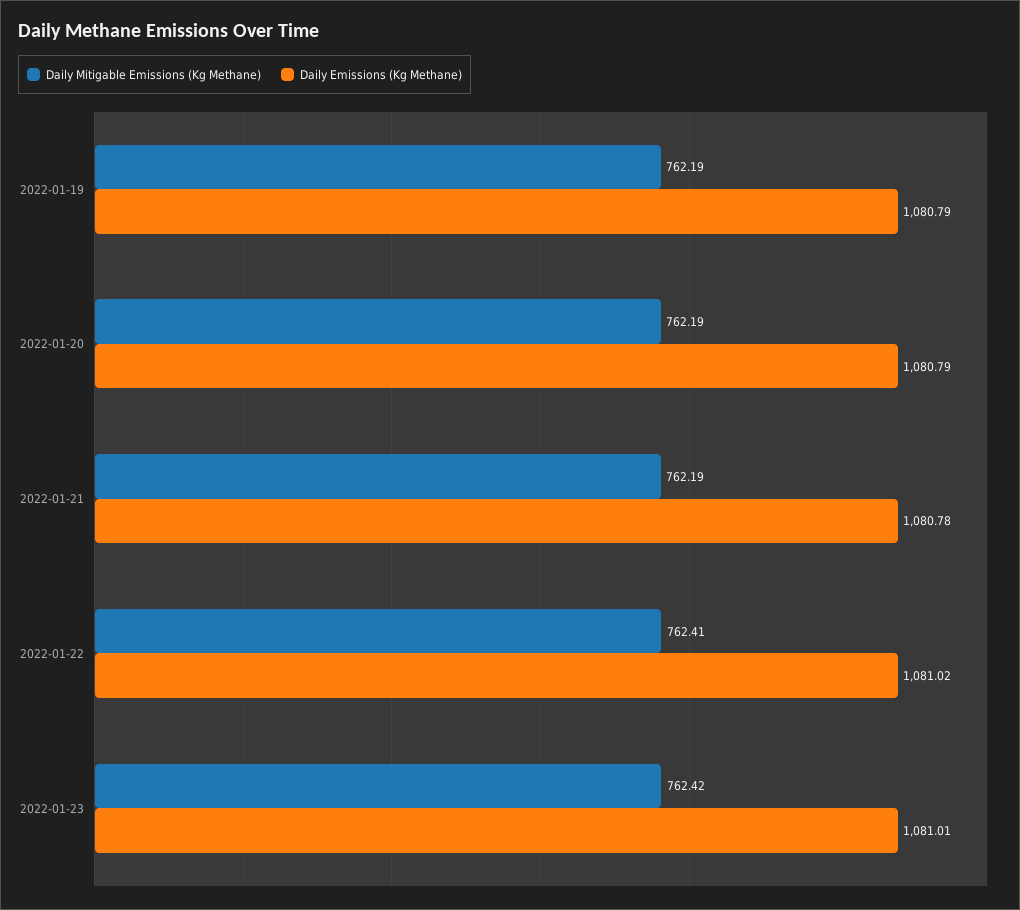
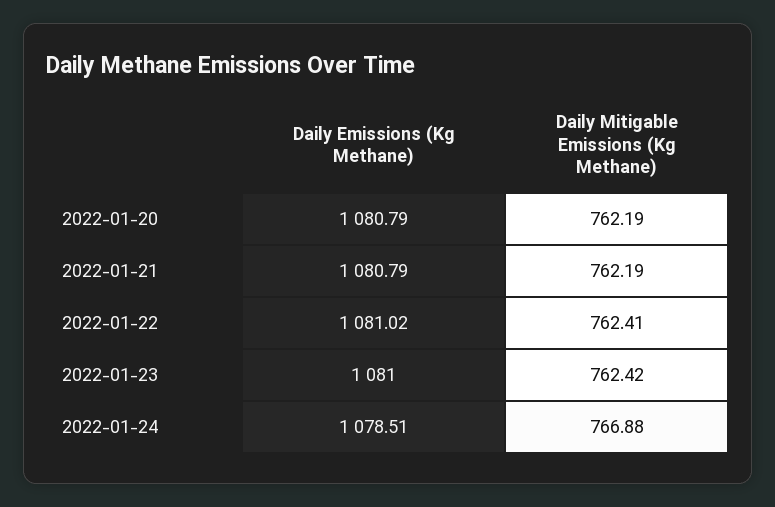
Daily Mitigable Emissions (Kg Methane), 2022-01-19: 762.19 -> none
Daily Emissions (Kg Methane), 2022-01-19: 1080.79 -> none
Daily Emissions (Kg Methane), 2022-01-21: 1080.78 -> 1080.79
Daily Emissions (Kg Methane), 2022-01-23: 1081.01 -> 1081
Daily Emissions (Kg Methane), 2022-01-24: none -> 1078.51
Daily Mitigable Emissions (Kg Methane), 2022-01-24: none -> 766.88

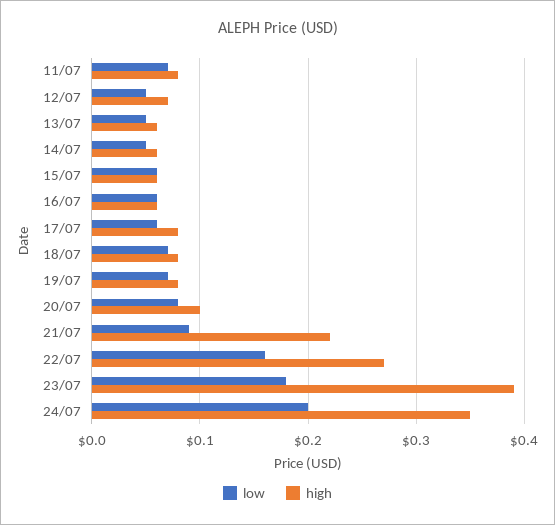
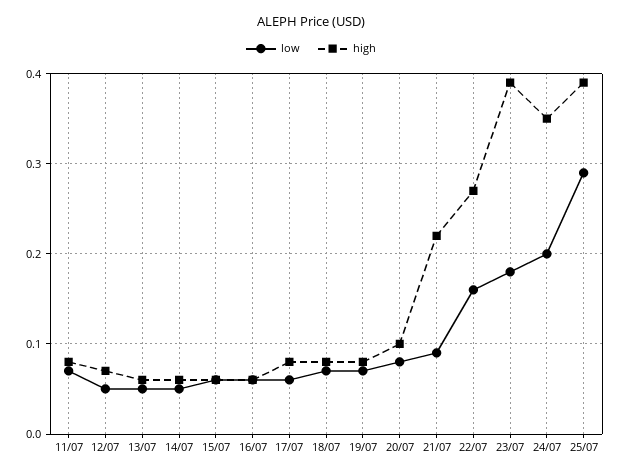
low, 25/07: none -> 0.29
high, 25/07: none -> 0.39

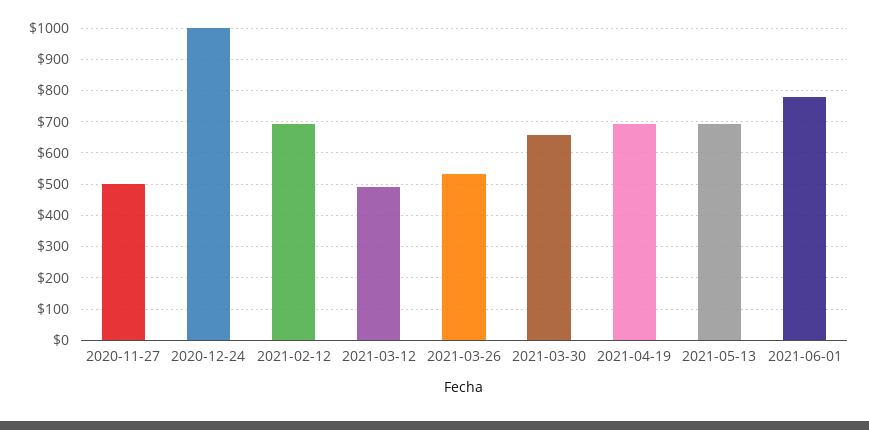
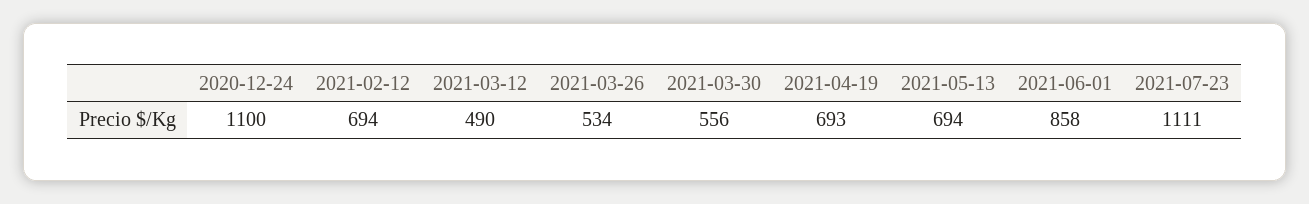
2020-11-27: 500 -> none
2020-12-24: 1000 -> 1100
2021-03-30: 660 -> 556
2021-06-01: 780 -> 858
2021-07-23: none -> 1111

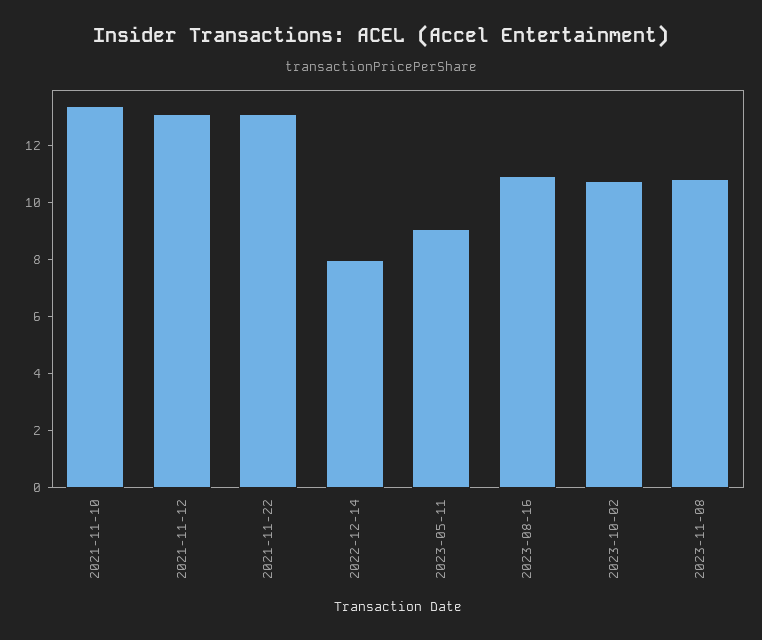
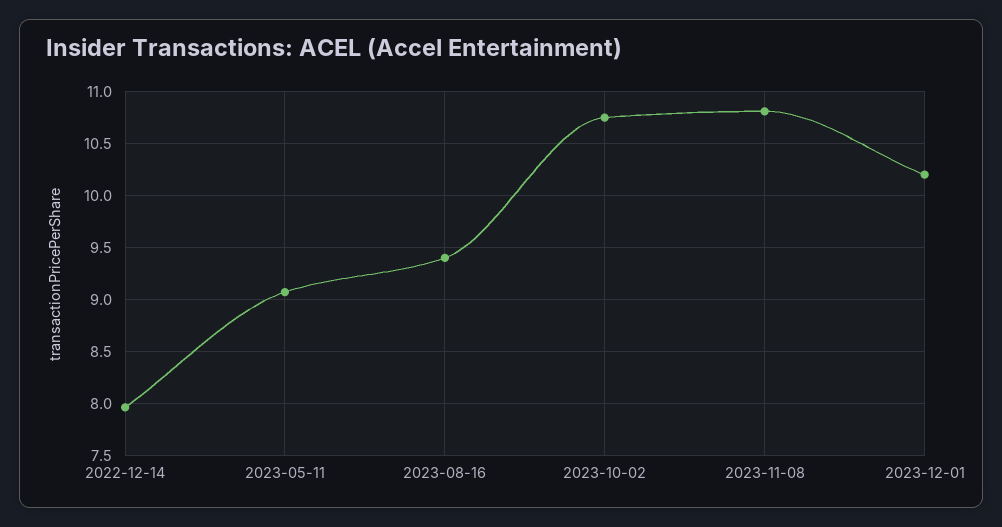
2021-11-10: 13.5 -> none
2021-11-12: 13 -> none
2021-11-22: 13 -> none
2023-08-16: 11 -> 9.4
2023-12-01: none -> 10.2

__________________________________________________

Exercise details => Print, exactly and only, the lines running from the one with "2021-11-22: 13 -> none" to the end of the data above.

Exercise output =>
2021-11-22: 13 -> none
2023-08-16: 11 -> 9.4
2023-12-01: none -> 10.2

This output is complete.